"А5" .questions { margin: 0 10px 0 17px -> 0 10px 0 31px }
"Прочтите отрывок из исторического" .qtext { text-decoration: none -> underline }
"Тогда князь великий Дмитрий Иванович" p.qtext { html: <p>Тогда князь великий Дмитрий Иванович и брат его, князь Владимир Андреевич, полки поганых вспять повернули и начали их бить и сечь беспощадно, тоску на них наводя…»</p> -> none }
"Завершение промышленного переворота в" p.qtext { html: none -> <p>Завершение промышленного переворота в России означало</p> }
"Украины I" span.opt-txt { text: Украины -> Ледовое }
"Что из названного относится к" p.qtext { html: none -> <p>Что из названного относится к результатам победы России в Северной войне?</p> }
+++++
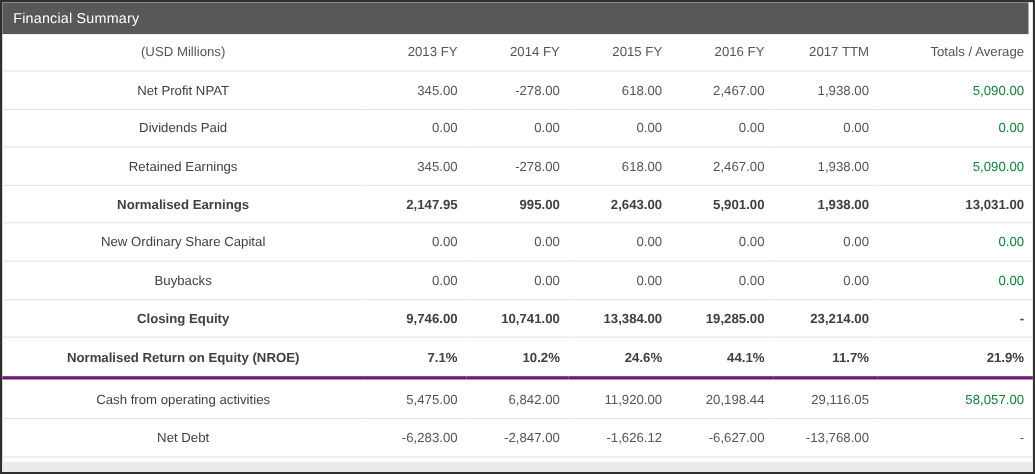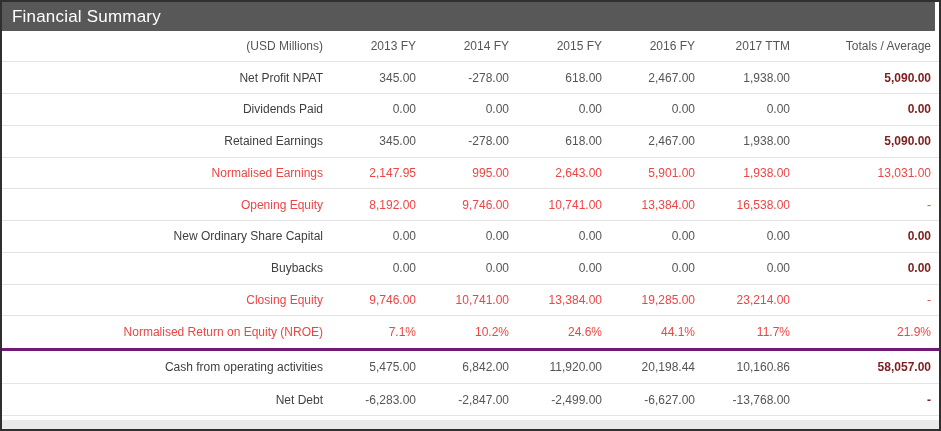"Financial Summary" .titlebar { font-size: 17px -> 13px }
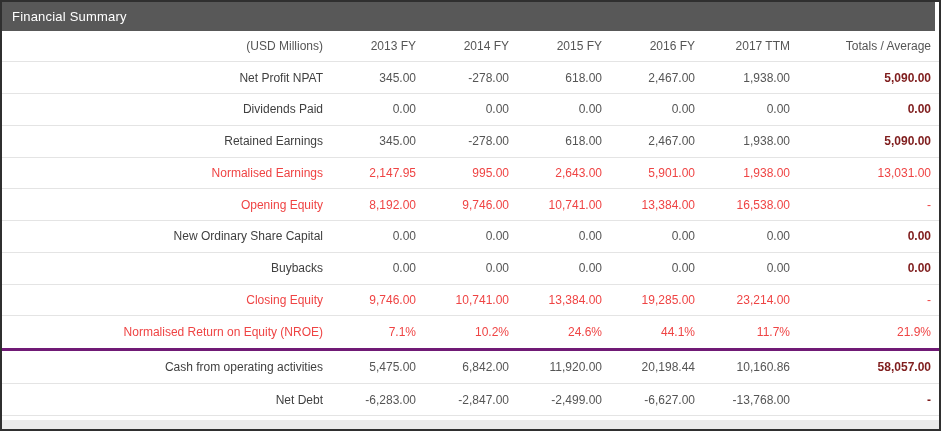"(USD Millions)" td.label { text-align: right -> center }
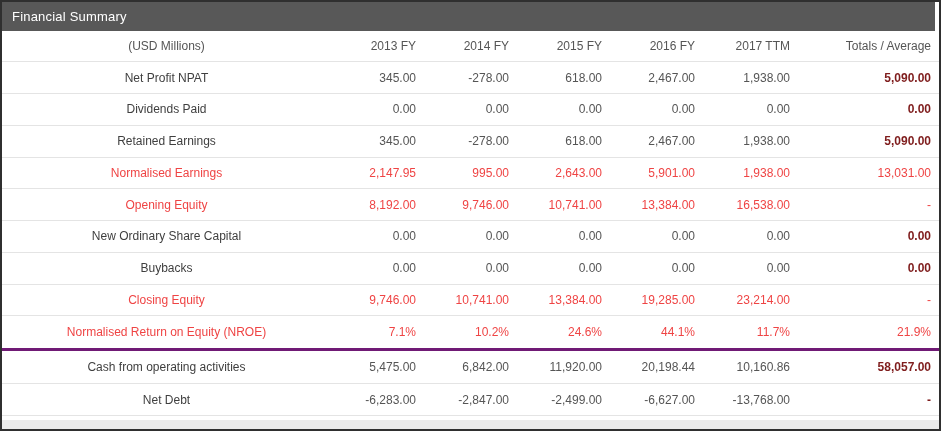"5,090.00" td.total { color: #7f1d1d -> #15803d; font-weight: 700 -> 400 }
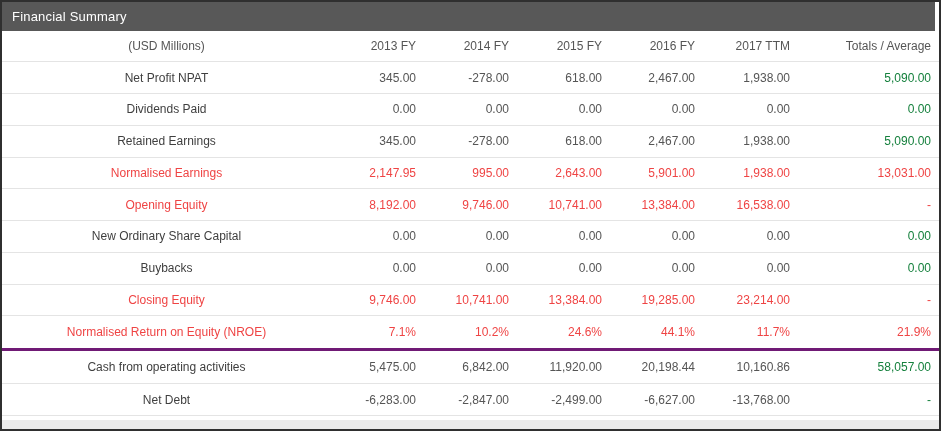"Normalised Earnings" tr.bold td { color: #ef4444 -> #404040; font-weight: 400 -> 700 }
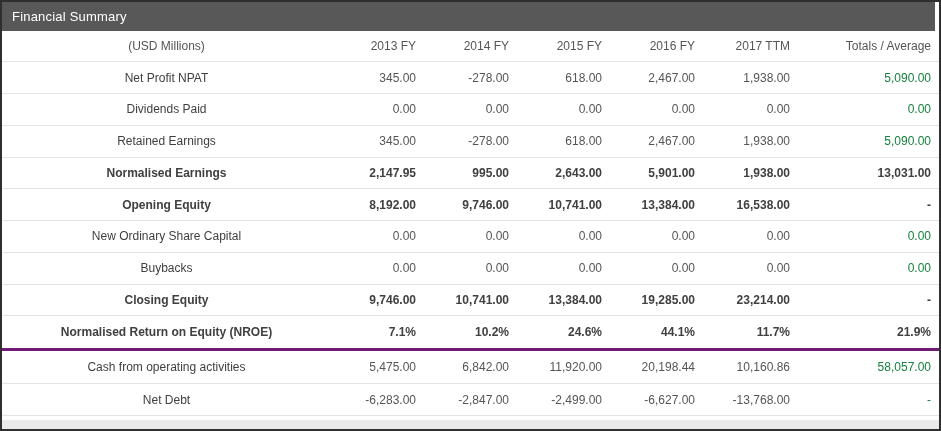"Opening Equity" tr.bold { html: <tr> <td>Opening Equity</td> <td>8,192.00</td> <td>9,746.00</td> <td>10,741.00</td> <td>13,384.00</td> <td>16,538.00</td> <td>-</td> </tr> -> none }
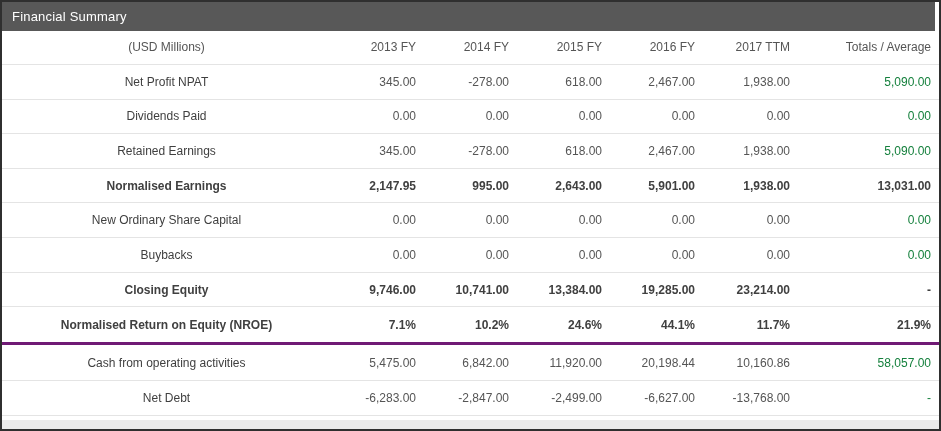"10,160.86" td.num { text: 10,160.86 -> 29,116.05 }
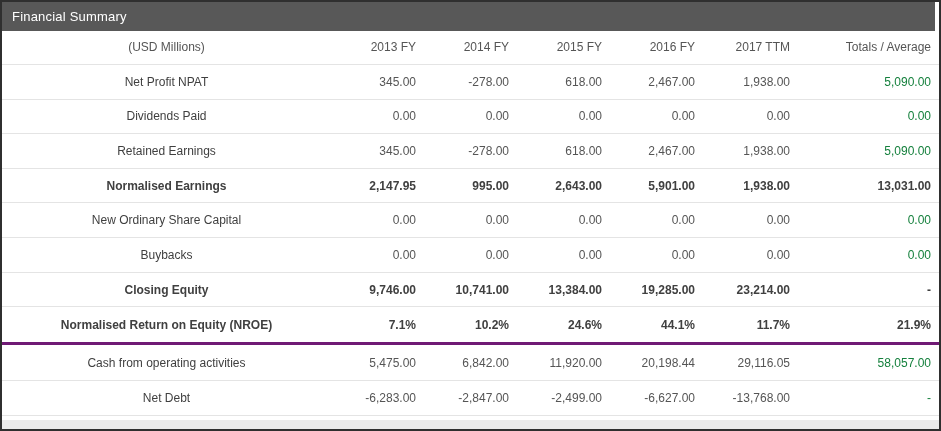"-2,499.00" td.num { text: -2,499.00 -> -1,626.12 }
+++++
* [TASK OBJECTIVE] Quote the lines above exactly, starting with the one that has "text-align: right ->" and ending with the one that has "text: -2,499.00 ->"; drop the pictures and include nothing else.

* [SOLUTION BELOW]
"(USD Millions)" td.label { text-align: right -> center }
"5,090.00" td.total { color: #7f1d1d -> #15803d; font-weight: 700 -> 400 }
"Normalised Earnings" tr.bold td { color: #ef4444 -> #404040; font-weight: 400 -> 700 }
"Opening Equity" tr.bold { html: <tr> <td>Opening Equity</td> <td>8,192.00</td> <td>9,746.00</td> <td>10,741.00</td> <td>13,384.00</td> <td>16,538.00</td> <td>-</td> </tr> -> none }
"10,160.86" td.num { text: 10,160.86 -> 29,116.05 }
"-2,499.00" td.num { text: -2,499.00 -> -1,626.12 }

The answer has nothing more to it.